Records for the task:
= = = =

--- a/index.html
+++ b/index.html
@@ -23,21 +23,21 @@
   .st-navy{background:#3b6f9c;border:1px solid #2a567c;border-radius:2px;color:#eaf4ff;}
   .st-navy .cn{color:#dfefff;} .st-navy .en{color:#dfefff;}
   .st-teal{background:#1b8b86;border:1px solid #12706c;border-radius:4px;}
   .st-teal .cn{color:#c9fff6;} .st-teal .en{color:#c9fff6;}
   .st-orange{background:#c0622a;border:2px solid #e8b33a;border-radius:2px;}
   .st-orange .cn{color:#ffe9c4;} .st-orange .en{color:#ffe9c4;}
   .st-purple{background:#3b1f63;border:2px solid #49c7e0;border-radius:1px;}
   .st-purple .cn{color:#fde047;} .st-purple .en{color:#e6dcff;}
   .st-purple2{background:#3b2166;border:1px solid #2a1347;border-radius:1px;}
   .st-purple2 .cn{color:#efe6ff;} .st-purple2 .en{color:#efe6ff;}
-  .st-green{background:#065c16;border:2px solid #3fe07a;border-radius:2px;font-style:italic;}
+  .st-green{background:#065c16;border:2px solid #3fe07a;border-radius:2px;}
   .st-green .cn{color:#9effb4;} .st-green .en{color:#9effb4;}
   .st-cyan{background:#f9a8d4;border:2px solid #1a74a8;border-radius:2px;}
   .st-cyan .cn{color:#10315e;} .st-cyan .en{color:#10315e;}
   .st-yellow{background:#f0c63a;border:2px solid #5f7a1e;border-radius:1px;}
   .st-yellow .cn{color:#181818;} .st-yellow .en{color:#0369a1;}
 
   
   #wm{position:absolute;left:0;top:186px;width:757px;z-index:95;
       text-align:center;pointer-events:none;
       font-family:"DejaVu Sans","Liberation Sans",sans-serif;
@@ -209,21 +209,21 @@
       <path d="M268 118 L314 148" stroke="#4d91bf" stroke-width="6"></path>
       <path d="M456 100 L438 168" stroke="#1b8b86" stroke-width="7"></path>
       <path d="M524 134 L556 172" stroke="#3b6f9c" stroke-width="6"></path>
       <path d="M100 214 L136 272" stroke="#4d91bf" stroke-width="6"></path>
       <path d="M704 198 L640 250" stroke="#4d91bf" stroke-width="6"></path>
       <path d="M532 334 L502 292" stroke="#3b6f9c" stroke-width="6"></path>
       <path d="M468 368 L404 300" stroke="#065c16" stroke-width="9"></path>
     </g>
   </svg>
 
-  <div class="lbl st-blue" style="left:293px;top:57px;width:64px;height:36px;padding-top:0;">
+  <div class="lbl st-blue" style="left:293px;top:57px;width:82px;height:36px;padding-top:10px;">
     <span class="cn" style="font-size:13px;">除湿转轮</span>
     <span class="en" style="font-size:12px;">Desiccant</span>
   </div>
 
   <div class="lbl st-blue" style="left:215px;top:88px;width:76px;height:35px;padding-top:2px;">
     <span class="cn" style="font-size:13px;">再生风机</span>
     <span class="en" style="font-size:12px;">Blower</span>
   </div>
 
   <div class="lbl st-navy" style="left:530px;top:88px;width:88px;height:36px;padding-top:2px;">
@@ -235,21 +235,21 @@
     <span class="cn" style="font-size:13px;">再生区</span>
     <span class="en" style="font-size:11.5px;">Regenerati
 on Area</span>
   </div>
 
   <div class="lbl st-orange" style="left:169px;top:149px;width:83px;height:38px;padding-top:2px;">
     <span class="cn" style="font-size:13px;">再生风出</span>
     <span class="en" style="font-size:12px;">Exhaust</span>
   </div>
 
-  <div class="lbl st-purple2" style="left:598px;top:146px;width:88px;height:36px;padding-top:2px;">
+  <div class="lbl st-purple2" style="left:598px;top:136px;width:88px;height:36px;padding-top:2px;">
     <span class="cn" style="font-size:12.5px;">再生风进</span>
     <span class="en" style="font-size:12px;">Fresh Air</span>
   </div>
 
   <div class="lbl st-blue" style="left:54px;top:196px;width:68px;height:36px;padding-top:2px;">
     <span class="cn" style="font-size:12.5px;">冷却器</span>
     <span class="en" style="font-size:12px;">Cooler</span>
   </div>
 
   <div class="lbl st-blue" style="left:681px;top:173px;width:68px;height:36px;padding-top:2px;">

= = = =

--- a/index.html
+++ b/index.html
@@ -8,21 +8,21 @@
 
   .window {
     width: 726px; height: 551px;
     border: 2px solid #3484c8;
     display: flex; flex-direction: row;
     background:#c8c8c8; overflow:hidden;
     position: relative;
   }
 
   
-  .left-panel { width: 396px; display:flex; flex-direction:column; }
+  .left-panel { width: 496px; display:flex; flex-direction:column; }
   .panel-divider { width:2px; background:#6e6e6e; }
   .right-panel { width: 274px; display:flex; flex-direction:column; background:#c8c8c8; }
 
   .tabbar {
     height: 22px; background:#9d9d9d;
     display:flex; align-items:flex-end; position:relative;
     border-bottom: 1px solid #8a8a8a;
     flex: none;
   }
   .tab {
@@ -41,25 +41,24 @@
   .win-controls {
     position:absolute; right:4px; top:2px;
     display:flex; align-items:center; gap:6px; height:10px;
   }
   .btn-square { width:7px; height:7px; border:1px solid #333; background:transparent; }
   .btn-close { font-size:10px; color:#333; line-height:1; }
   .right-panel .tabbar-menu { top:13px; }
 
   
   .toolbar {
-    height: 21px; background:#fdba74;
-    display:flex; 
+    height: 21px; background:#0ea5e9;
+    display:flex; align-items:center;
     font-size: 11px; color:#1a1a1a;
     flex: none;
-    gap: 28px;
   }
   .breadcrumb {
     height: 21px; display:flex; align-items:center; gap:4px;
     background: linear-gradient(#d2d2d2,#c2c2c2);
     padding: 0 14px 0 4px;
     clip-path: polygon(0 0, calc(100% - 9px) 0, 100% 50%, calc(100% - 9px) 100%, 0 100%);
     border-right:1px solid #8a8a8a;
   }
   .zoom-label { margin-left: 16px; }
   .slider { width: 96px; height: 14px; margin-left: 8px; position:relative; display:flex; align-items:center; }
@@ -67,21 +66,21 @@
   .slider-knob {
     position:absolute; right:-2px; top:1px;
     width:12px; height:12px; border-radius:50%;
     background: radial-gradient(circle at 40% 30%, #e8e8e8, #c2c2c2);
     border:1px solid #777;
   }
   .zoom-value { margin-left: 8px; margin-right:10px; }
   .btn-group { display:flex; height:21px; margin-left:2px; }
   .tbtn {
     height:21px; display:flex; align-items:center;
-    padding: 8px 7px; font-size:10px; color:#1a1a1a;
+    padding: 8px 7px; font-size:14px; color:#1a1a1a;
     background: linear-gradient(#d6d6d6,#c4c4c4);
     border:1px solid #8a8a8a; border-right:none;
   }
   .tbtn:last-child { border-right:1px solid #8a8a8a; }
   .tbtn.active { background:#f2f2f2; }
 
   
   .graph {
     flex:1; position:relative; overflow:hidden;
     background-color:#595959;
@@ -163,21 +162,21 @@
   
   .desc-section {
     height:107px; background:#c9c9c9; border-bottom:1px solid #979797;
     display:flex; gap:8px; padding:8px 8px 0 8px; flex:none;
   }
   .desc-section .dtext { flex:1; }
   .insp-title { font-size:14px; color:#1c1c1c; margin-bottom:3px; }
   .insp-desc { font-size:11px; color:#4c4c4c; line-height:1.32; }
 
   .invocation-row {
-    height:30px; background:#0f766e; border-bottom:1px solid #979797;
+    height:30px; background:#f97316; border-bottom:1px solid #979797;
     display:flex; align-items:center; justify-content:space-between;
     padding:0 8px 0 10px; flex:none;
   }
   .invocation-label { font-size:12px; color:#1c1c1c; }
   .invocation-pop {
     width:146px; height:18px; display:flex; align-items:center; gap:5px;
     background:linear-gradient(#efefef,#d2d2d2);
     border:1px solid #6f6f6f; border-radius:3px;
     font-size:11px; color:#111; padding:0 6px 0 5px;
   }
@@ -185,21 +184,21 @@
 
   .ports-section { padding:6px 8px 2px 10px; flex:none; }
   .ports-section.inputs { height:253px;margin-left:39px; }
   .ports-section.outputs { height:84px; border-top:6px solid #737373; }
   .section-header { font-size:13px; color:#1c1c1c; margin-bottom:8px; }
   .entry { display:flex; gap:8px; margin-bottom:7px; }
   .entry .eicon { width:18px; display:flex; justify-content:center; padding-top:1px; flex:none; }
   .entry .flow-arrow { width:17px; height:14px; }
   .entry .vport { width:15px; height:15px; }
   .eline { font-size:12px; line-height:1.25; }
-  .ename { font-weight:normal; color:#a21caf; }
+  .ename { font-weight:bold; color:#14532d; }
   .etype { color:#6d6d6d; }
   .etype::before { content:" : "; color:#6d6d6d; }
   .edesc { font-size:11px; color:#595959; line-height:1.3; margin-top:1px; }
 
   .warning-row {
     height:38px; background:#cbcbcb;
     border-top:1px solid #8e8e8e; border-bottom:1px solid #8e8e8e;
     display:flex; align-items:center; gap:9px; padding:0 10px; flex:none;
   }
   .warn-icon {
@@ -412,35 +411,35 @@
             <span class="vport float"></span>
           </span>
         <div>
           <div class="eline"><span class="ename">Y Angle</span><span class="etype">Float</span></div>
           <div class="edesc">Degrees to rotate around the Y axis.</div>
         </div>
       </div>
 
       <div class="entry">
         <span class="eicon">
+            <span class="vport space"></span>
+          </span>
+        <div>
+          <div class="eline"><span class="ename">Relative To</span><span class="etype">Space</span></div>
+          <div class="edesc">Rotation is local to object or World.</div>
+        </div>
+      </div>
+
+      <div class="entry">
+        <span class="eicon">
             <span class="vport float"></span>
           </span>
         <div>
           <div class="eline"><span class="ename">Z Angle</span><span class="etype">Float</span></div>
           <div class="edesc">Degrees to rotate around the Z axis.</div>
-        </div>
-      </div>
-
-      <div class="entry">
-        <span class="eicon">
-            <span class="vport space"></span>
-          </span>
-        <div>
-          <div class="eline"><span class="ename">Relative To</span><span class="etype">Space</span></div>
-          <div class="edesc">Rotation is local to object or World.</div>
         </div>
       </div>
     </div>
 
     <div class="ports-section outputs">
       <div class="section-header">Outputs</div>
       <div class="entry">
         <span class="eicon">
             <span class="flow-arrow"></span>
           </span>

= = = =

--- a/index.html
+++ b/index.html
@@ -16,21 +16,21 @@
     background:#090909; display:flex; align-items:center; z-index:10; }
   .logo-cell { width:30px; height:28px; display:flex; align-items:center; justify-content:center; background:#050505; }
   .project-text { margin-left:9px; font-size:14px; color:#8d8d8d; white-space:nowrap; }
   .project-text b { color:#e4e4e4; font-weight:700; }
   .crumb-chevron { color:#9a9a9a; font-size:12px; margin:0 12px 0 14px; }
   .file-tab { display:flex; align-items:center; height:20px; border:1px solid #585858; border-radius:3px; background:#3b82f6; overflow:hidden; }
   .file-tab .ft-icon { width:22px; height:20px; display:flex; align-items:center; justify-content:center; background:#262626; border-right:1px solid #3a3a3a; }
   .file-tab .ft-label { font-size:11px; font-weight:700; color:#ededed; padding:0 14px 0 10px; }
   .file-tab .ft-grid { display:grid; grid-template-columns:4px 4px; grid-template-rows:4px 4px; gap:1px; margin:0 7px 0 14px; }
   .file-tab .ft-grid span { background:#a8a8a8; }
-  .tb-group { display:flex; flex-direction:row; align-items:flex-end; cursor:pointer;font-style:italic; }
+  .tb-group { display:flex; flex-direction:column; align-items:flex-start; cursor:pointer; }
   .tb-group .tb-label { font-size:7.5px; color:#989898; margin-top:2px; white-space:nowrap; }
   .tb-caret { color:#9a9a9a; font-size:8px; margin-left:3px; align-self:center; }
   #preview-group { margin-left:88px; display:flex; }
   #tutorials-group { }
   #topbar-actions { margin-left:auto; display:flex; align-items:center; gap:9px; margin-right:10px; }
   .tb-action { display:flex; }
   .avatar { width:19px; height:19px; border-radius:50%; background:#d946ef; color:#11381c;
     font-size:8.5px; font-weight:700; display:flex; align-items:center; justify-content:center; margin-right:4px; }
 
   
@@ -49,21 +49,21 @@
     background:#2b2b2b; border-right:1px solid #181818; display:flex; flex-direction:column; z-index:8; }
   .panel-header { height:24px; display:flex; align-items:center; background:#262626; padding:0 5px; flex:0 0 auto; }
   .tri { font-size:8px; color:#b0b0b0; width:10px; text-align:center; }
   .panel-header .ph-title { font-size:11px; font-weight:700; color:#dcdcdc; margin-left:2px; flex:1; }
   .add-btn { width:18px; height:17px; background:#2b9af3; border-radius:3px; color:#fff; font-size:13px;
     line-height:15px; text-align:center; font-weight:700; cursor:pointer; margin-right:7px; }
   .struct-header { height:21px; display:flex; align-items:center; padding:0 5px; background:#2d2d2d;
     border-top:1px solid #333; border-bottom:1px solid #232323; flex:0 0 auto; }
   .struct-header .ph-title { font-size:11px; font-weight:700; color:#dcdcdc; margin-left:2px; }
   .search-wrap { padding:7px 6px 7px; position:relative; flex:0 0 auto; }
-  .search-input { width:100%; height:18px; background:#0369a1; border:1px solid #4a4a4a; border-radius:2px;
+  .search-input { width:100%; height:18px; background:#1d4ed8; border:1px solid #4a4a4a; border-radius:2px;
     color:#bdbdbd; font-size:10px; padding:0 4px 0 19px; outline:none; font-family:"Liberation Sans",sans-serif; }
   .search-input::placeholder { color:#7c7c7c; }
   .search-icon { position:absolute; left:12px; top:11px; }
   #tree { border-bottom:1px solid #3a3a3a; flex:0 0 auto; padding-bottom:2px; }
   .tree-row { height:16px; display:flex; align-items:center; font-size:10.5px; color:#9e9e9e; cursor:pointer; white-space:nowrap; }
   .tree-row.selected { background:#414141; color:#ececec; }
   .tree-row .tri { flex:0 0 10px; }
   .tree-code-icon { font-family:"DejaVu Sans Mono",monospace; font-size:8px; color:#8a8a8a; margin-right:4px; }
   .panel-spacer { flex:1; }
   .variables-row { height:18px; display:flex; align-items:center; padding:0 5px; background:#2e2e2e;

= = = =

Exercise brief: Search the data for the string "project". List each line that has it.

Task solution:
   .project-text { margin-left:9px; font-size:14px; color:#8d8d8d; white-space:nowrap; }
   .project-text b { color:#e4e4e4; font-weight:700; }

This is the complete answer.